= TASK OBJECTIVE =
Retype every entry exactly, character for character.

= DATA RECORDS =
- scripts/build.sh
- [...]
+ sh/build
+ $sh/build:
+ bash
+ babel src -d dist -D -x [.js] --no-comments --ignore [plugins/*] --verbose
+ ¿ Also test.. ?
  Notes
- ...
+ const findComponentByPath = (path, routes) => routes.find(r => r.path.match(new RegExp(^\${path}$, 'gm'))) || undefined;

= ANSWER SPACE =
- scripts/build.sh
- [...]
+ sh/build
+ $sh/build:
+ bash
+ babel src -d dist -D -x [.js] --no-comments --ignore [plugins/*] --verbose
+ ¿ Also test.. ?
  Notes
- ...
+ const findComponentByPath = (path, routes) => routes.find(r => r.path.match(new RegExp(^\${path}$, 'gm'))) || undefined;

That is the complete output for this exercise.